Анна Ахматова. Когда мы вздумали родиться | страница 40




Леонид Дубшан: А содержание бесед сохранилось?


Александр Солженицын: Нет, не буду, это описано у меня, может быть когда-нибудь и будет.


Павел Крючков: Теперь следующая запись человека, который уж во всяком случае из этих троих дольше остальных знал Анну Ахматову. Они познакомились в 1912 году, кстати, здесь рядом, в Куоккале, то есть в Репине. Корней Чуковский, тогда литературный критик, и Ахматова, которая приехала с Гумилевым. Кажется, в 1913 году, Ахматова писала Гумилеву в письме… я только перескажу, я не помню цитату. Она пишет: мне тревожно, что Чуковский, я слышала, хочет свою статью об акмеистах превратить в лекцию. Что будет? Потом, в 21-м году, в журнале «Дом искусств» легендарном, вышла статья знаменитая «Две России: Ахматова и Маяковский». Потом шли годы, и близко к юбилею Ахматовой, это 64-й получается год, Корней Чуковский написал несколько страничек о «Поэме без героя». Он вообще готовил предисловие к книге «Избранных стихотворений» Ахматовой. Книга не вышла. В том, что он написал о ней, судя по свидетельствам, воспоминаниям, ей была очень важна там мысль об ее историческом зрении, так, во всяком случае, по книгам. Но она откликнулась тепло очень, прислала телеграмму, письмо, оно сохранилось, и спросила Лидию Чуковскую, почему критики пишут как пишут, а Чуковский пишет так, громко. Почему ему удается писать громко? Лидия Корнеевна сказала, потому что он пишет вслух. Это к нашей звукозаписи, так сказать. То, что вы сейчас услышите, звучало по радио. Корней Иванович пишет в дневнике: пришло очень много писем. Мои сбивчивые слова об Ахматовой люди как-то подхватили, и они их окрылили. Ну вот, собственно, и все. Этот фрагмент сейчас будет – выступление Чуковского по радио. И обратите внимание, будет слышно – какое стихотворение и как он его читает здесь. Я выбрал два момента в этой записи.


Корней Чуковский.

Когда появились ее первые книжки, меня, я помню, больше всего поразила четкость ее поэтической речи, конкретность, осязаемость всех ее зорко подмеченных, искусно очерченных образов.
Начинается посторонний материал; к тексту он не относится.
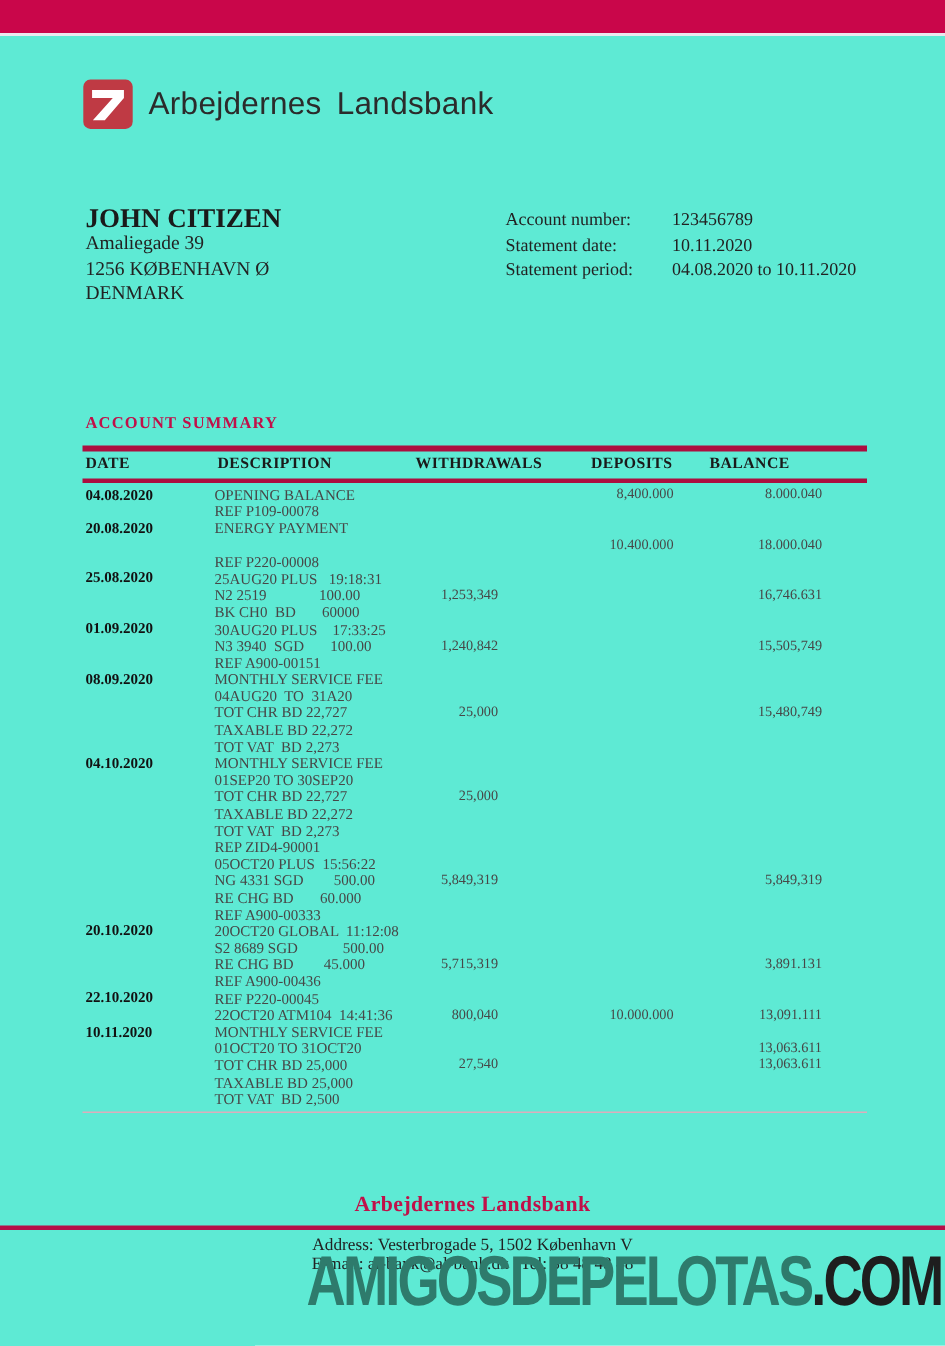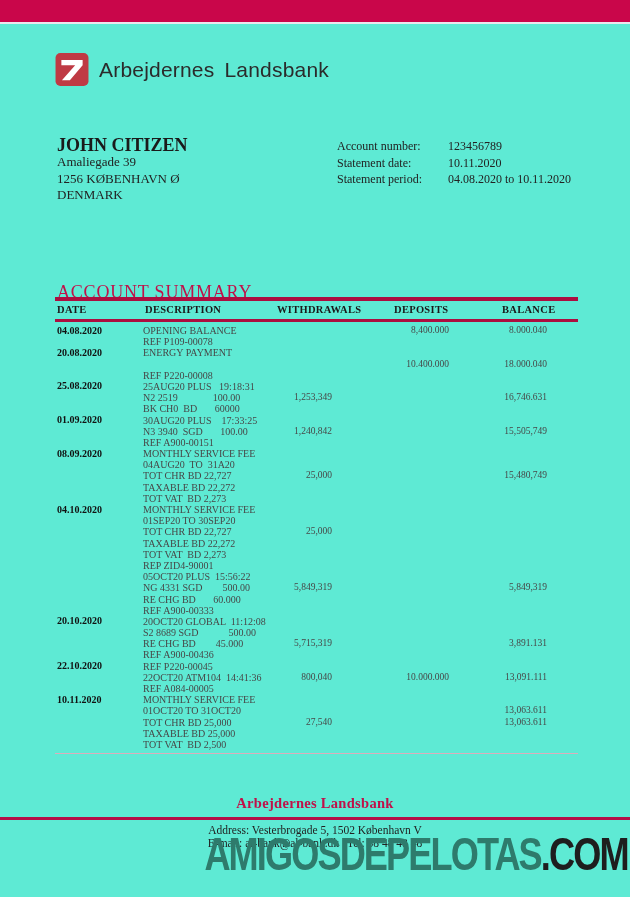"ACCOUNT SUMMARY" .summary-title { font-size: 18px -> 11px; font-weight: normal -> bold }
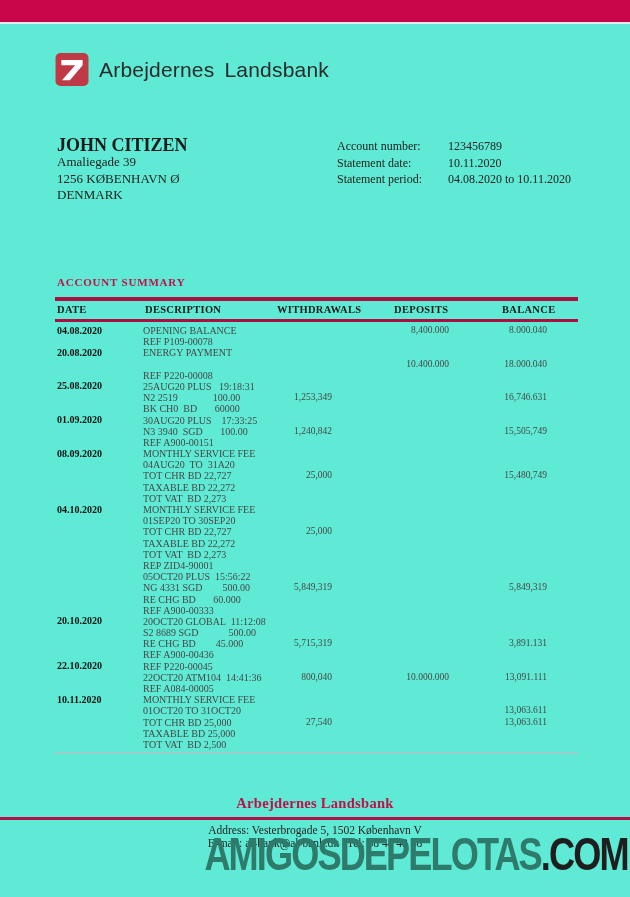"BALANCE" .th4 { left: 447px -> 418px }
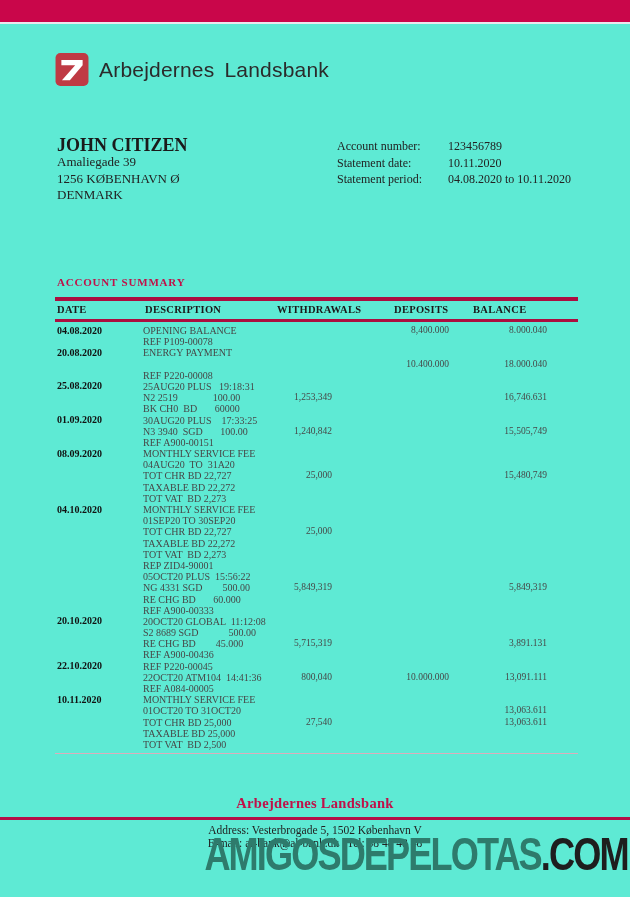"8.000.040" .c-b { left: 371px -> 406px; width: 121px -> 87px }
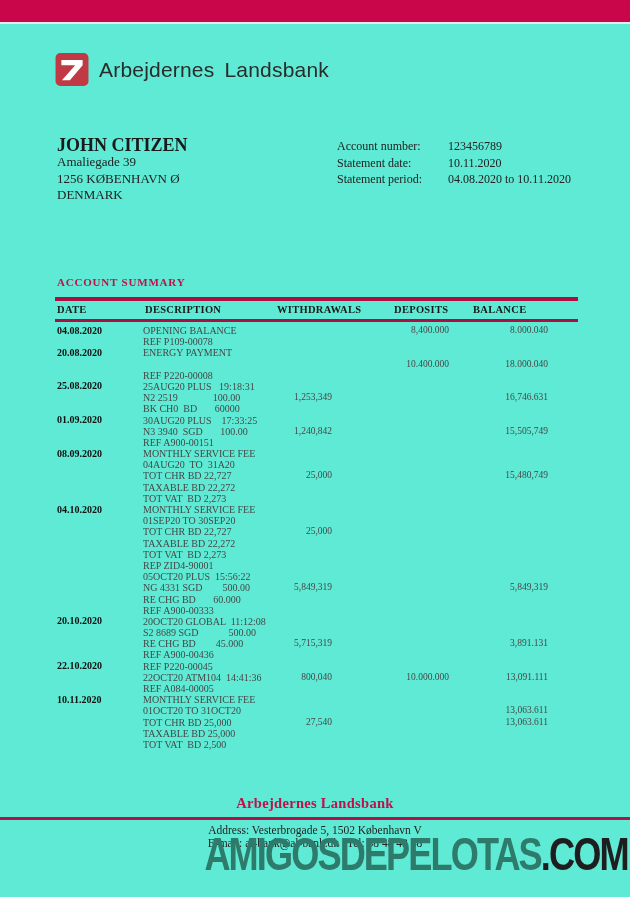"REF A084-00005" div.tline { html: <div> <span></span> <span>REF A084-00005</span> <span></span> <span></span> <span></span> </div> -> none }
Образы у нее были незатейливые, очень простые, но в том-то и сила ее чудотворного мастерства, что все свои образы она всегда подчиняла могучему дыханию лирики. Историческое чувство у нее необыкновенно остро. О чем бы она ни писала, всегда в ее стихах ощущается упорная дума об исторических судьбах страны, с которой она связана всеми корнями своего существа. Ей не нужно было ничего забывать, ни от чего отрекаться, ни преодолевать в себе никаких чужеродных привычек, чтобы во время войны, в самое мрачное время кровавого разгула врагов, сказать с обычным своим лаконизмом бодрые и вдохновляющие слова.